Your computer won't recognize the Gizmondo straightaway--you have to install the drivers from a disc. The Gizmondo might have been useful as a mass-storage device (like a USB drive), but not in its current state. Because of the support for Windows-based media, you need to set up ActiveSync, which comes on a CD. This can make it easier to keep tabs on your media collection and what's sitting on the SD card, but it makes it harder to grab a few MP3 files off your friend's PC.
The most irritating aspect of the Gizmondo is that it is a sponsored device--meaning that you're victim to adverts beamed directly to the console. Billed as Smart Adds-enabled (as though you're getting some benefit from it), the Gizmondo can send you up to three advertisements per day once you've registered the console. If you don't want this bothersome intrusion, you need to pay £100 more up front for the console in the United Kingdom (it's unclear how or if the U.S. version will differ). It's a good discount if you don't mind the adverts but a hefty premium if you do. The service has yet to be set up, but the promise is that you'll get context-sensitive advertising (that is, for products that should interest you). The reality is that you may be bombarded with Crazy Frog ring-tone offers.
The GPS functionality may tie in with this advertising. The device is fairly rudimentary as a positioning device--certainly not as good as anything for your car--but if you're lost, it could provide a useful tool. A game called Colors promises to take advantage of GPS in the most exciting way by pitting you against other players in the vicinity. The U.K. version also provides a Vodafone SIM card in the box with £5 of credit so that you can text your friends (but not make phone calls). Typing an SMS on the Gizmondo is as nightmarish as you would expect from a device with no keypad. Graphically, the Tiger Telematics Gizmondo has the power to impress, but this is probably a testament to some talented design teams. Sticky Balls, a game from John Pickford that proved popular on the Internet, looked particularly polished. We have no doubt that the Gizmondo can compete with the Nintendo DS, but without a graphical powerhouse title or any unique way of interacting with games (until the GPS-powered Colors arrives), we haven't really seen what it's capable of. Either way, there's no gaming incentive to buy the console at the moment.

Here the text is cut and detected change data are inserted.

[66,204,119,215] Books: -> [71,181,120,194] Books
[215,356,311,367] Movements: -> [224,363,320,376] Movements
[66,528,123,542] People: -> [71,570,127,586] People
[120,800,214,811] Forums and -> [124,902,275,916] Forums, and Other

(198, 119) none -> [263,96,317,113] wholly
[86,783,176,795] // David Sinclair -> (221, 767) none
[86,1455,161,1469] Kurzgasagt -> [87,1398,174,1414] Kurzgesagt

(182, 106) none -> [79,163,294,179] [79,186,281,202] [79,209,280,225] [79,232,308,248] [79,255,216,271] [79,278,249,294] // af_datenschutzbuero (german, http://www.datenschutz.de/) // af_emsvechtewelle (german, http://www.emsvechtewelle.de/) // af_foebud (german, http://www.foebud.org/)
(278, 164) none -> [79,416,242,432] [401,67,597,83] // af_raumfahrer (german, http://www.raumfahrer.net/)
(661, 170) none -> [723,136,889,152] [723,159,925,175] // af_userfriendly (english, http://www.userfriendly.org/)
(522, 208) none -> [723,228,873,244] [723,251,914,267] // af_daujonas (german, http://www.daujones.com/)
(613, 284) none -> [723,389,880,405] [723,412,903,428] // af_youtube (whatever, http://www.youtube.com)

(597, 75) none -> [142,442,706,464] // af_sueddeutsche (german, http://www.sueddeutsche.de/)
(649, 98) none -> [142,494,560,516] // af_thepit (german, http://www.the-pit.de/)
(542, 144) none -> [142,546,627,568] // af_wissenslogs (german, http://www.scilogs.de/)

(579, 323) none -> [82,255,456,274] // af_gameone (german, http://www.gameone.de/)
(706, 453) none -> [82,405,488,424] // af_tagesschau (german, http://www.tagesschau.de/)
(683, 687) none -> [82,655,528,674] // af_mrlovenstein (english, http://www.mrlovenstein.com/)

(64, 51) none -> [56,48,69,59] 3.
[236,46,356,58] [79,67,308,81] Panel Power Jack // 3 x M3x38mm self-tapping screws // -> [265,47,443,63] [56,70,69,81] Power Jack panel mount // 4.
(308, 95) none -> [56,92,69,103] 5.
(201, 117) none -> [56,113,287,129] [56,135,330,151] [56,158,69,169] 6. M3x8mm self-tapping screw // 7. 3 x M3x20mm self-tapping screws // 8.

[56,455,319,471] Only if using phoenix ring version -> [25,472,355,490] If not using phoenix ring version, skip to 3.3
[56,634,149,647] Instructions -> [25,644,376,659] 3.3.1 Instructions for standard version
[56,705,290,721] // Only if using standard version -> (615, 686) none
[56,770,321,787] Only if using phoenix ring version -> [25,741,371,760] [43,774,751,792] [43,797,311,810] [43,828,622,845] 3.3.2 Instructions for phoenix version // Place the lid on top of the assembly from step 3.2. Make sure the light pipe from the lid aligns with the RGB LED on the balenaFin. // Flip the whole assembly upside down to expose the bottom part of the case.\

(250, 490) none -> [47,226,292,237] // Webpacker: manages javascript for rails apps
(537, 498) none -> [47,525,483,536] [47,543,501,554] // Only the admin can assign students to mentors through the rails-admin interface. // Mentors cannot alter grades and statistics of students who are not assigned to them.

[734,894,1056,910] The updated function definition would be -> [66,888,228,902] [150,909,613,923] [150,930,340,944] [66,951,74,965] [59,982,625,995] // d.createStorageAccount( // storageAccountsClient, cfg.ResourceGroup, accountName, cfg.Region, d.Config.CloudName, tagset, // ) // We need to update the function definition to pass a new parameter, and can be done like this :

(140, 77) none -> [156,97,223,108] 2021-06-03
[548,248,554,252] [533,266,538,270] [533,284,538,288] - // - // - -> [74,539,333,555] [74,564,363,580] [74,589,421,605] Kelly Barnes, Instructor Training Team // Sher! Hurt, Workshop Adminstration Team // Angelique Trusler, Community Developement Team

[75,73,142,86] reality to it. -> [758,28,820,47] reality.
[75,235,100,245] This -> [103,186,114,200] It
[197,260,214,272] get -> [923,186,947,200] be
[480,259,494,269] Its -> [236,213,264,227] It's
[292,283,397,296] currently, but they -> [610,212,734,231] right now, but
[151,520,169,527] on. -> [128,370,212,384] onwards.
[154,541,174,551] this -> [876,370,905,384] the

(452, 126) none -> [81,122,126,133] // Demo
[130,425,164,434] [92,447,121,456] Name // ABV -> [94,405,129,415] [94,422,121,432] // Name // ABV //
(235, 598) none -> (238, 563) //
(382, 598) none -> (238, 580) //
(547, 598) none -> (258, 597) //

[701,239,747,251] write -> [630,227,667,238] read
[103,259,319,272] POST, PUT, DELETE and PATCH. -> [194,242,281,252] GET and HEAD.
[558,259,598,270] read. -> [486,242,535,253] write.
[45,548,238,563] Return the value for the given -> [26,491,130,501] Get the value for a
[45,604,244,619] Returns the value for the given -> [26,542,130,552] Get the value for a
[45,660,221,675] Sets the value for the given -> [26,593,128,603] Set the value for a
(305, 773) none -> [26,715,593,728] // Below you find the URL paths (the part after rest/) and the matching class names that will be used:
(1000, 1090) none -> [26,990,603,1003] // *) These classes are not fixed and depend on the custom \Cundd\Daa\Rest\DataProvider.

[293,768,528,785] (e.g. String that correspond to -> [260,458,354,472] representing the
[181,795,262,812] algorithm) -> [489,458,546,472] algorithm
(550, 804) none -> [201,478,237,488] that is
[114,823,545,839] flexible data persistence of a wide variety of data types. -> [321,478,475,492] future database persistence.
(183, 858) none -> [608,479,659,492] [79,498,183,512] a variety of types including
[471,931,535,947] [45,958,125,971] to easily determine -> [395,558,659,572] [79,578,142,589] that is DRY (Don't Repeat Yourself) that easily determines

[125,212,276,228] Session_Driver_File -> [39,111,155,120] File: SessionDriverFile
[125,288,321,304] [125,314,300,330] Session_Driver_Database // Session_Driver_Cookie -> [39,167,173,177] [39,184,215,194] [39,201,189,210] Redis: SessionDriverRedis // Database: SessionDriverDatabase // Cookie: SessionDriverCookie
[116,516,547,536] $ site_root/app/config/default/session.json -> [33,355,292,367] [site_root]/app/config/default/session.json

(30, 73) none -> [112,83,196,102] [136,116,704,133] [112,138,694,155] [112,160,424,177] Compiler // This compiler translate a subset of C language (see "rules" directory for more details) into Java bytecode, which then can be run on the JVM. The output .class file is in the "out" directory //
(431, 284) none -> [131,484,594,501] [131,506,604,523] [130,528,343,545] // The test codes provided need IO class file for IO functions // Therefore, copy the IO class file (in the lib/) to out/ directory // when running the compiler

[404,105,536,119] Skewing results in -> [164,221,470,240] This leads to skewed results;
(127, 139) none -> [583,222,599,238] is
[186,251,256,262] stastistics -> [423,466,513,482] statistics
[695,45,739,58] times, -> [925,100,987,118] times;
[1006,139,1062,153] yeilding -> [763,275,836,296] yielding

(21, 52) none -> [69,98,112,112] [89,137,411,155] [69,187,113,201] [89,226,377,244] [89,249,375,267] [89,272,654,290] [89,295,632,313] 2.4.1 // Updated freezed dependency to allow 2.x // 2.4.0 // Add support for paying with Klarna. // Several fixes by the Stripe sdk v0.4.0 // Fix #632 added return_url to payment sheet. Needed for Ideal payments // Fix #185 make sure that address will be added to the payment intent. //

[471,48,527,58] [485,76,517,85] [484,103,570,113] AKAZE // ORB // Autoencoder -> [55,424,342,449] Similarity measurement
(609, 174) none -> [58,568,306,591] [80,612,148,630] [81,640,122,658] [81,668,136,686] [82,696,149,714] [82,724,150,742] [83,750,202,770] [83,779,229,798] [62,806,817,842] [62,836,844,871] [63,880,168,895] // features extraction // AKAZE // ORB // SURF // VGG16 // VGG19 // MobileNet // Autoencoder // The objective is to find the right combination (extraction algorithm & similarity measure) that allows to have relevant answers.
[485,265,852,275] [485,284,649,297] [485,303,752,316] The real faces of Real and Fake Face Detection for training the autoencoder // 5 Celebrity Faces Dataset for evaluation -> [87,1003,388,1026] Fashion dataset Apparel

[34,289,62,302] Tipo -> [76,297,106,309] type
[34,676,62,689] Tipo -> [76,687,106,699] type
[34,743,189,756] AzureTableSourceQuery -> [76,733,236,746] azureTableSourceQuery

The console's mono speaker sounds tinny, but it goes much louder than those on other handheld consoles. As always, though, the best way to enjoy the console is with some headphones, and preferably not the ones that you get in the box. The Gizmondo's audio is certainly as good as that on any other portable gaming machine, although the soundtracks from Sticky Balls and Trailblazer have the potential to annoy, whereas the soundtracks for Wipeout Pure and Lumines on the PSP elevate the experience.